ROME — International agricultural food commodity prices fell in June for the first time in 2018, as trade tensions affected markets even with global production prospects down.
The FAO Food Price Index averaged 173.7 points in June, down 1.3 percent from its level in May.
The decline was driven primarily by lower benchmark price quotations for wheat, maize and vegetable oils including those made from soybeans.
The FAO Food Price Index is a measure of the monthly change in international prices of a basket of food commodities.
The FAO Cereal Price Index dropped 3.7 percent in the month. Despite overall worsening production prospects for the main grains, there were “relatively sharp falls” in international maize and wheat prices, reflecting heightened trade tensions. Rice prices increased.
The FAO Vegetable Oil Price Index declined 3.0 percent from May to reach a 29-month low. Palm, soybean and sunflower oil prices all declined.

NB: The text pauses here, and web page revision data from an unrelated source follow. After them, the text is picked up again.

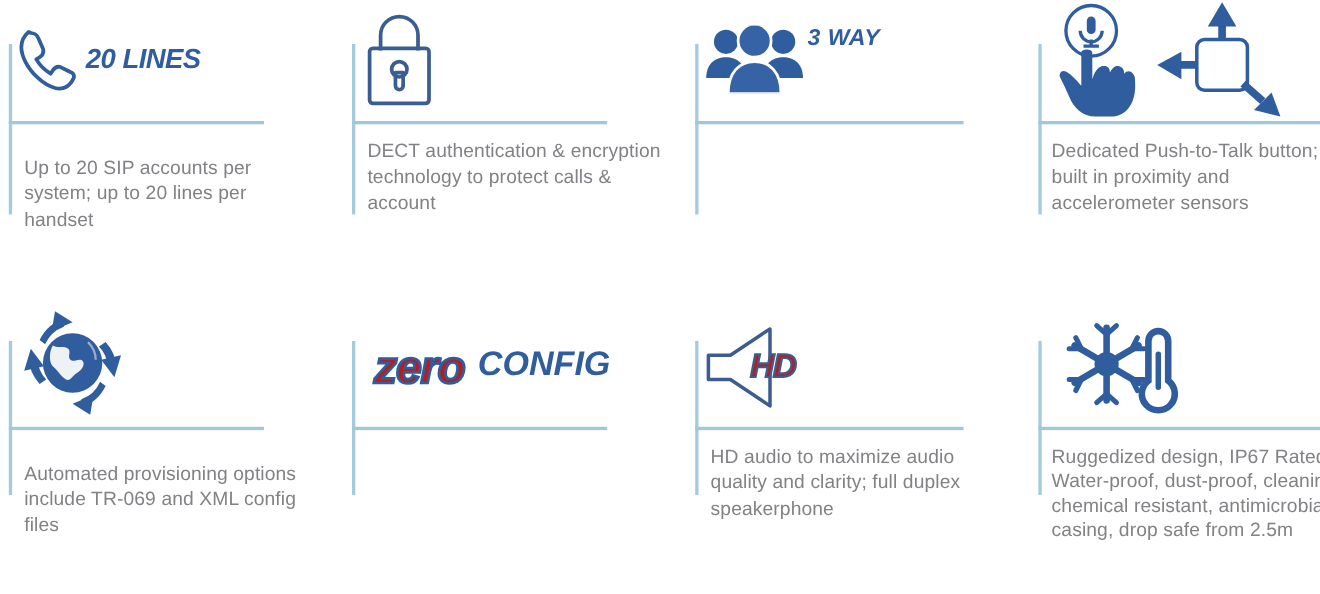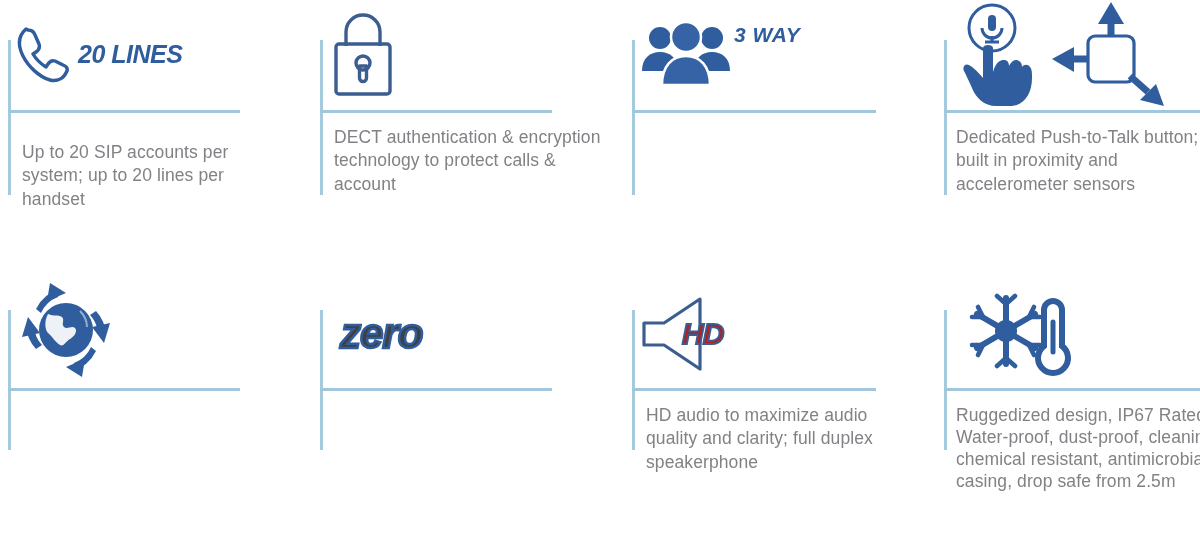--- a/index.html
+++ b/index.html
@@ -80,21 +80,21 @@
     font-size: 21px;
     color: #2f5d9e;
     font-style: italic;
     font-weight: bold;
     letter-spacing: 0.5px;
   }
   .zero-outline {
     font-size: 42px;
     font-style: italic;
     font-weight: bold;
-    color: #404040;
+    color: #b91c1c;
     -webkit-text-stroke: 2.5px #2f5d9e;
     letter-spacing: -1px;
     line-height: 0.95;
     display: block;
   }
   .config-solid {
     font-size: 31px;
     font-style: italic;
     font-weight: bold;
     color: #2f5d9e;
@@ -213,28 +213,30 @@
           <path d="M36 2 L52 12 L33 20 Z"></path>
           <path d="M82 30 A38 38 0 0 1 92 54 L84 52 A30 30 0 0 0 76 34 Z"></path>
           <path d="M96 42 L90 62 L78 46 Z"></path>
           <path d="M82 70 A38 38 0 0 1 58 90 L60 82 A30 30 0 0 0 77 66 Z"></path>
           <path d="M68 96 L52 86 L71 78 Z"></path>
           <path d="M22 68 A38 38 0 0 1 12 44 L20 46 A30 30 0 0 0 28 64 Z"></path>
           <path d="M8 56 L14 36 L26 52 Z"></path>
         </g>
       </svg>
     </div>
+    <div class="desc" style="top:134px;">Automated provisioning options include TR-069 and XML config files</div>
   </div>
 
   <div class="cell row2 col2">
     <div class="vrule" style="top:40px; height:140px;"></div>
     <div class="hrule" style="top:118px;"></div>
     <div class="icon-wrap" style="left:28px; top:18px; height:92px;">
       <div class="stack">
         <span class="zero-outline">zero</span>
+        <span class="config-solid">CONFIG</span>
       </div>
     </div>
   </div>
 
   <div class="cell row2 col3">
     <div class="vrule" style="top:40px; height:140px;"></div>
     <div class="hrule" style="top:118px;"></div>
     <div class="icon-wrap" style="top:20px; height:88px;">
       <div class="icon-row">
         <svg width="70" height="82" viewBox="0 0 70 82">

Heightened trade tensions between the United States of America and its trading partners, particularly China, weighed particularly hard on the US origin export prices, led by soybeans, with the strength of the dollar exerting further downward pressure.
The FAO Dairy Price Index dropped 0.9 percent as lower price quotations for cheese – reflecting greater export availabilities in the European Union and the United States of America – more than offseting a rise in Skim Milk Powder prices.
The FAO Meat Price Index inched up 0.3 percent from May, led by an upswing in ovine and pig meat values.
The FAO Sugar Price Index rose 1.2 percent, reversing six consecutive monthly declines, due mostly to concerns that dry weather in Brazil, the world’s largest sugar producing and exporting country, would negatively affect sugarcane yields and production.
FAO expects drop in cereal output and stocks
FAO also updated its forecast for world cereal output this year, now pegged at 2 586 million tonnes, which is 64.5 million tonnes or 2.4 percent less than the record production of 2017.
The new forecast issued today in FAO’s Cereal Supply and Demand Brief, is 24 million tonnes less than projected by FAO last month, largely reflecting lower output prospects for wheat in the European Union and for wheat and coarse grains in the Russian Federation and Ukraine.
World cereal utilization is forecast to rise to 2 641 million tonnes in 2018/19.
As utilization is foreseen to outpace new production, global cereal stocks accumulated over the past five seasons will have to be drawn down, by around 7 percent from their season-opening levels. This should result in the world stocks-to-use ratio for cereals dropping to 27.7 percent, representing the first decrease in four years – down from 30.6 percent – although still well above the record low of 20.4 percent registered in the 2007/08 season.
The inventory drawdown is expected to be largest for maize, while rice stocks may increase for the third year in a row.
World trade in cereals is expected to remain generally robust also in 2018/19, close to near-record level of 2017/18.